Pilot od telewizora ważniejszy od kobiety

Pilot od telewizora ważniejszy od kobiety.
Co jest największą konkurencją dla kobiet w XXI wieku? - pilot telewizyjny!

To cholerne ustrojstwo do przełączania kanałów, to przysłowiowa „ta trzecia” w związku. Chyba nigdy nie pojmiemy, co jest takiego intrygującego w tym kawałku plastiku z baterią i przyciskami, że tak działa na naszego mężczyznę. Każdy osobnik płci męskiej wielbi pilota TV i kocha go miłością bezgraniczną. Gdyby mógł, nie rozstawałby się z nim przez całą dobę.
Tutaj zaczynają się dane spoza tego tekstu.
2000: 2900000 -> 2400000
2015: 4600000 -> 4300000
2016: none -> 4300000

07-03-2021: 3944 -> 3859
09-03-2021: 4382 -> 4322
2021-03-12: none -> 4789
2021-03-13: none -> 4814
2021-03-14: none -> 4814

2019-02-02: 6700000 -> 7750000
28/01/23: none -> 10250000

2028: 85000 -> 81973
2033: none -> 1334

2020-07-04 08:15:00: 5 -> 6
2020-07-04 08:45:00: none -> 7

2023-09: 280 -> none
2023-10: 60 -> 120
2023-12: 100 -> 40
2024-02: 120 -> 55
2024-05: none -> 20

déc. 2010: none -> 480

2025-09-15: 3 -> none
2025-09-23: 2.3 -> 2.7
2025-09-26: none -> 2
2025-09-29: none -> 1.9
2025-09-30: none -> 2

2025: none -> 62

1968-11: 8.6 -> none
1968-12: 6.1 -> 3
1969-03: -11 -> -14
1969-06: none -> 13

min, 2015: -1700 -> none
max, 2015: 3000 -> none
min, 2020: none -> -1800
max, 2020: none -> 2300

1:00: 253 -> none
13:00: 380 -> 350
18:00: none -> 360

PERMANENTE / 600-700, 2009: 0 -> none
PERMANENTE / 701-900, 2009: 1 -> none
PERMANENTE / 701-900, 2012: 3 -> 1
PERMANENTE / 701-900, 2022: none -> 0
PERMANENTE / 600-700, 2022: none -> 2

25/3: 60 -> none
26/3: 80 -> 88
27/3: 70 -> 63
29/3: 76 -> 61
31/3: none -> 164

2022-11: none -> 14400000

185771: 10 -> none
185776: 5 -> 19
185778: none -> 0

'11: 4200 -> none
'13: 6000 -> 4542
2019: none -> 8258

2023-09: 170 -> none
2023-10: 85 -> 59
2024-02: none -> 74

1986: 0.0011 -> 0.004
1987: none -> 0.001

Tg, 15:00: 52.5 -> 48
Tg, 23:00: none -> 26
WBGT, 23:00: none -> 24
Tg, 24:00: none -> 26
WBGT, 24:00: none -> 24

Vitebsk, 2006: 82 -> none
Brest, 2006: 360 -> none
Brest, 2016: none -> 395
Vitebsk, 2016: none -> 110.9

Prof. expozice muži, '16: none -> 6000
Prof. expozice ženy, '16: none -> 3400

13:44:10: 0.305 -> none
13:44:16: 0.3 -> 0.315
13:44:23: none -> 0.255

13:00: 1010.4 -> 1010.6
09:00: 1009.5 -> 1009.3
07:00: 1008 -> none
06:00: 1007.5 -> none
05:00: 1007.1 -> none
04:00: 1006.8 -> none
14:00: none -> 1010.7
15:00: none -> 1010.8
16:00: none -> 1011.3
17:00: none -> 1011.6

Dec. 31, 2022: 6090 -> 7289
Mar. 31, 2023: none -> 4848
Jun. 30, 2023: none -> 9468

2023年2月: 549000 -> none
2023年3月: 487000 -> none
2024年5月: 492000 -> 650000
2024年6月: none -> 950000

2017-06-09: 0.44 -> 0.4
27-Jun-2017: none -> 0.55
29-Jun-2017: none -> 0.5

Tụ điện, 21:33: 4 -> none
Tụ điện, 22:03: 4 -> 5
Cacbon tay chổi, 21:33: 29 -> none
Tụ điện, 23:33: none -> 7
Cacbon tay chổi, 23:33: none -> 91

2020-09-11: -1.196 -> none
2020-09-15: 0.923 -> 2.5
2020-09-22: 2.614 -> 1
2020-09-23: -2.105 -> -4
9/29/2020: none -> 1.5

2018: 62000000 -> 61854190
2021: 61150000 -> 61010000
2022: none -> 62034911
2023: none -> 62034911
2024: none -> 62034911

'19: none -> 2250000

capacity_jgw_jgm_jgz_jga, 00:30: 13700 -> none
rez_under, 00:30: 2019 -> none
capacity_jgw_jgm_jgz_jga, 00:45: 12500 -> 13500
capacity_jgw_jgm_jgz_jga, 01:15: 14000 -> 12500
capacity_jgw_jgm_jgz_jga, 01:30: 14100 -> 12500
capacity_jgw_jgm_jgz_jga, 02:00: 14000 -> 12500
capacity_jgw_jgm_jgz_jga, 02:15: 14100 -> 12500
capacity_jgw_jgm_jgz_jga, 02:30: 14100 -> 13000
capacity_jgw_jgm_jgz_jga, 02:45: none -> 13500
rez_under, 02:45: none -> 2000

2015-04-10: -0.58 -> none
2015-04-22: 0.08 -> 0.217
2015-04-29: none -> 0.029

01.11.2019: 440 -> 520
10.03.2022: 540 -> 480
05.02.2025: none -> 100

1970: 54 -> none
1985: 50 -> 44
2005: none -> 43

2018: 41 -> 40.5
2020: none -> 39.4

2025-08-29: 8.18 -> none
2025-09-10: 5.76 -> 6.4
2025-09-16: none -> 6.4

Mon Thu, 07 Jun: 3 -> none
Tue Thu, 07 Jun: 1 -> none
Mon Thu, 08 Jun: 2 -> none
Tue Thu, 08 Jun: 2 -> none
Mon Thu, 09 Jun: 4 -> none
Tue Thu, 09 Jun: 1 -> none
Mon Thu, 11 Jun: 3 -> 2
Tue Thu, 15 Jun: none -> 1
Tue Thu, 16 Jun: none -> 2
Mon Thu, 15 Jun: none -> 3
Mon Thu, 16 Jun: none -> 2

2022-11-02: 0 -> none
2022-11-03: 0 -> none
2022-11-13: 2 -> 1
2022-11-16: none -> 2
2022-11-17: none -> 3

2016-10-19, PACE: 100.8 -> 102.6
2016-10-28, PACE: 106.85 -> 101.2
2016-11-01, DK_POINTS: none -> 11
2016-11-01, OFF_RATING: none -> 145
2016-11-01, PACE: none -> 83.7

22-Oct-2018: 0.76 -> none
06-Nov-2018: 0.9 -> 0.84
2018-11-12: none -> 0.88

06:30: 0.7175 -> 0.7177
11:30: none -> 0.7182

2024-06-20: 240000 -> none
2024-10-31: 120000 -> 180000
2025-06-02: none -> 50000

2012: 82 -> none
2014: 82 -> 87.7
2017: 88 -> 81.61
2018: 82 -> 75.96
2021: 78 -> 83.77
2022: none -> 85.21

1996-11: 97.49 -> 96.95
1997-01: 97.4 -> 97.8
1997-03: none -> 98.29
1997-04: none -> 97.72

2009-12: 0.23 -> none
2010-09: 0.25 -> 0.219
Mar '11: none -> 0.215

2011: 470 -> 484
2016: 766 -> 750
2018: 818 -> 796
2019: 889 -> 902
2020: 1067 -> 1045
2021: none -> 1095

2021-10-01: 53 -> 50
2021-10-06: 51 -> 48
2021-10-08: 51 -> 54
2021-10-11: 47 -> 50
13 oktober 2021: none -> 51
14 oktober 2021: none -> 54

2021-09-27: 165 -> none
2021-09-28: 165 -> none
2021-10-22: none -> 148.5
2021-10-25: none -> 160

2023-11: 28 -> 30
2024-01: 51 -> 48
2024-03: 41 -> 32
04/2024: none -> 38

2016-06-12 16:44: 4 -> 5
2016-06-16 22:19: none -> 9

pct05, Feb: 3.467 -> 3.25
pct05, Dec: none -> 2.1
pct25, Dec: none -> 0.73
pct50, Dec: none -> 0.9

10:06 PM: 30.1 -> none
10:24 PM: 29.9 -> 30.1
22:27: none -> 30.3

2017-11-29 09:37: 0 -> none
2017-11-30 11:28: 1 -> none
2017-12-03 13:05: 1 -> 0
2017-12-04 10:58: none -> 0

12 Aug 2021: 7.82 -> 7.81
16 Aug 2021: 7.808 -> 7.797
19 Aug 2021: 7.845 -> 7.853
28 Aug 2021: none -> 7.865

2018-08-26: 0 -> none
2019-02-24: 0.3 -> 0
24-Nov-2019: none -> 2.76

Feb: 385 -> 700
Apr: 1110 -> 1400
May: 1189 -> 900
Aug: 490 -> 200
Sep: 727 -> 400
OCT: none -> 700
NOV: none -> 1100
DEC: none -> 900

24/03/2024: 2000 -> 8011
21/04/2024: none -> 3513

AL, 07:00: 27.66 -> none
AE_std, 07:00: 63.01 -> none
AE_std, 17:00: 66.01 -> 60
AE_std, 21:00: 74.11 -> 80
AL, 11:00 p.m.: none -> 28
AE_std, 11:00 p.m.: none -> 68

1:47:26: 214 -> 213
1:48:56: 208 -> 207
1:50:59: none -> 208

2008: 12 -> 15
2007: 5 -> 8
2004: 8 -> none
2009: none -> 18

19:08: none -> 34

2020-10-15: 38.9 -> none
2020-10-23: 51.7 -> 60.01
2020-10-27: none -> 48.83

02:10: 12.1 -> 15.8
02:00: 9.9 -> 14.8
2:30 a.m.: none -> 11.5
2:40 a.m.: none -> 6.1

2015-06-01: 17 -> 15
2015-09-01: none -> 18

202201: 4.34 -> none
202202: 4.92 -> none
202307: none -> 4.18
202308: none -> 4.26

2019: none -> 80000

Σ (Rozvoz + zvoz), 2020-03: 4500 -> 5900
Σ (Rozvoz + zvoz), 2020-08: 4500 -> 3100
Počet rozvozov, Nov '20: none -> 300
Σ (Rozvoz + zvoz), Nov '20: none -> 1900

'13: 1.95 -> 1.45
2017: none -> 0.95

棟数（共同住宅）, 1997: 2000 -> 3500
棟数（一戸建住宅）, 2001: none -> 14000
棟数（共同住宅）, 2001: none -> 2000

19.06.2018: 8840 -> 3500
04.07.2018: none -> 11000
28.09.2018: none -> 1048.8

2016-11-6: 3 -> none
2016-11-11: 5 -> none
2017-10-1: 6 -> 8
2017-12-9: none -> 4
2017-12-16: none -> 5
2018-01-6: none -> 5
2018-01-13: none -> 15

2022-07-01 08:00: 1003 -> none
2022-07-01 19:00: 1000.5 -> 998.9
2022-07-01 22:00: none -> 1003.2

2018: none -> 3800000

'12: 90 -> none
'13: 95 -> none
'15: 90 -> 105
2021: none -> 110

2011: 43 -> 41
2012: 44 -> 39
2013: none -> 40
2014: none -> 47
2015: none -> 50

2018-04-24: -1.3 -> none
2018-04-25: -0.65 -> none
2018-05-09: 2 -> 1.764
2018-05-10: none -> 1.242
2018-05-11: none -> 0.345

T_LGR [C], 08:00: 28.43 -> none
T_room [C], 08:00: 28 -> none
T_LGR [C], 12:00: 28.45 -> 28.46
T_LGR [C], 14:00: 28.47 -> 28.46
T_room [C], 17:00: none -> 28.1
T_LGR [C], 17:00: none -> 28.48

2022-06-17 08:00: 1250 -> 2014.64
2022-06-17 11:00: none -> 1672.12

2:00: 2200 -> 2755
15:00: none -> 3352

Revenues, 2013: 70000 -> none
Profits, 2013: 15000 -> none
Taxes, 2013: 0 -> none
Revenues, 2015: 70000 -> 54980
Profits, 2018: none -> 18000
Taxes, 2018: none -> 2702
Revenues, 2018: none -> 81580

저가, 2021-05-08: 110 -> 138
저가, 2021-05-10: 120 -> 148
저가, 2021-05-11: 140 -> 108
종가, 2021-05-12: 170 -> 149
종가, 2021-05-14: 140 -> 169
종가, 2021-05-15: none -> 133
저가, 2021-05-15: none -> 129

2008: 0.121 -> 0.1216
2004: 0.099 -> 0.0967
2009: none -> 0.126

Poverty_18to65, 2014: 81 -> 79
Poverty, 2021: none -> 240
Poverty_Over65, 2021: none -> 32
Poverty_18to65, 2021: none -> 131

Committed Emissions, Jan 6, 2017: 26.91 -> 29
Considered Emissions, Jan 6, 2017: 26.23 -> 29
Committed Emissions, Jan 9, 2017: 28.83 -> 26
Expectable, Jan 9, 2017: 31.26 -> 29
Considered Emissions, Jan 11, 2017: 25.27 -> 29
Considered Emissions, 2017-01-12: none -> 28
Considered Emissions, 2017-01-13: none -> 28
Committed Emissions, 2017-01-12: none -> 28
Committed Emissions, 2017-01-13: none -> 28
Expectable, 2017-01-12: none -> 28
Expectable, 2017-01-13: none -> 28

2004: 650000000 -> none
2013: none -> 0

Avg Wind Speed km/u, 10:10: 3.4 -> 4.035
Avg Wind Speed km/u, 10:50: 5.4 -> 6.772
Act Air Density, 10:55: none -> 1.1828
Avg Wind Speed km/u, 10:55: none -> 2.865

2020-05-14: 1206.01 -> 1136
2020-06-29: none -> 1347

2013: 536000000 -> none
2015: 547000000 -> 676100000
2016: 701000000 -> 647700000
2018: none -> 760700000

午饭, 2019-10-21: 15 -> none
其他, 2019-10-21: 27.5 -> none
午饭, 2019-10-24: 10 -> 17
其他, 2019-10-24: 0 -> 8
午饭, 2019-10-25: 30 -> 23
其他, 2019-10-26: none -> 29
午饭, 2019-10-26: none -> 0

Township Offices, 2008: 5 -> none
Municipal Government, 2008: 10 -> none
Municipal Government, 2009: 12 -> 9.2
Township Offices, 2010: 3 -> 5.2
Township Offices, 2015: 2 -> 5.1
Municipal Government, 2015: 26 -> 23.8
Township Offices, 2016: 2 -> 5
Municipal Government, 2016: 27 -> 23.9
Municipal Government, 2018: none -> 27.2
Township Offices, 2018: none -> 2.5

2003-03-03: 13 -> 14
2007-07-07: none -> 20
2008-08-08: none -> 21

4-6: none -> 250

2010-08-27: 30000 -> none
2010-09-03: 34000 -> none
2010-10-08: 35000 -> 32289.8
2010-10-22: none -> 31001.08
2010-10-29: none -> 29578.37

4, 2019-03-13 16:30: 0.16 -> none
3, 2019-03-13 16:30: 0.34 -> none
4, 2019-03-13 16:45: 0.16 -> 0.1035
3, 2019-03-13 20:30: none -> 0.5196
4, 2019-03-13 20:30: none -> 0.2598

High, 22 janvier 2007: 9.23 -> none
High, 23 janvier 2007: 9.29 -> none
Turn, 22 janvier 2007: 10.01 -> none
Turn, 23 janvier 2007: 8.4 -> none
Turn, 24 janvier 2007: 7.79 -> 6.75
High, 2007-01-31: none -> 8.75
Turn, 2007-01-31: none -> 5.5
Chyba nie ma wyjątku w tym temacie. Każdy mężczyzna po powrocie z pracy i spałaszowaniu smacznego obiadku, rozciąga swoje członki przed ekranem telewizora. Wziąwszy do rąk swój przedmiot pożądania (czyt. pilot TV), nie puszcza go, choćby niewiadomo co. Trzyma ten przedmiot z namaszczeniem, jakby istniało realne zagrożenie, że ktoś mu go gwizdnie. Jest to o tyle ciekawe zjawisko, że nie wypuszcza go z dłoni nawet wtedy, gdy ogląda jeden kanał.

Nasi panowie bardzo dbają o niego. Trzymają w bezpiecznym miejscu. Może przecież spaść i się zniszczyć. A to byłaby doprawdy niepowetowana strata. Lepiej też trzymać go z dala od zasięgu naszego wzroku, a nóż wpadniemy na szalony pomysł zniszczenia tej „zabawki”? Niestety, lokalizacja „bezpiecznego miejsca” dla pilota TV, często obraca się przeciwko nim. Zwyczajnie zapominają, gdzie go położyli.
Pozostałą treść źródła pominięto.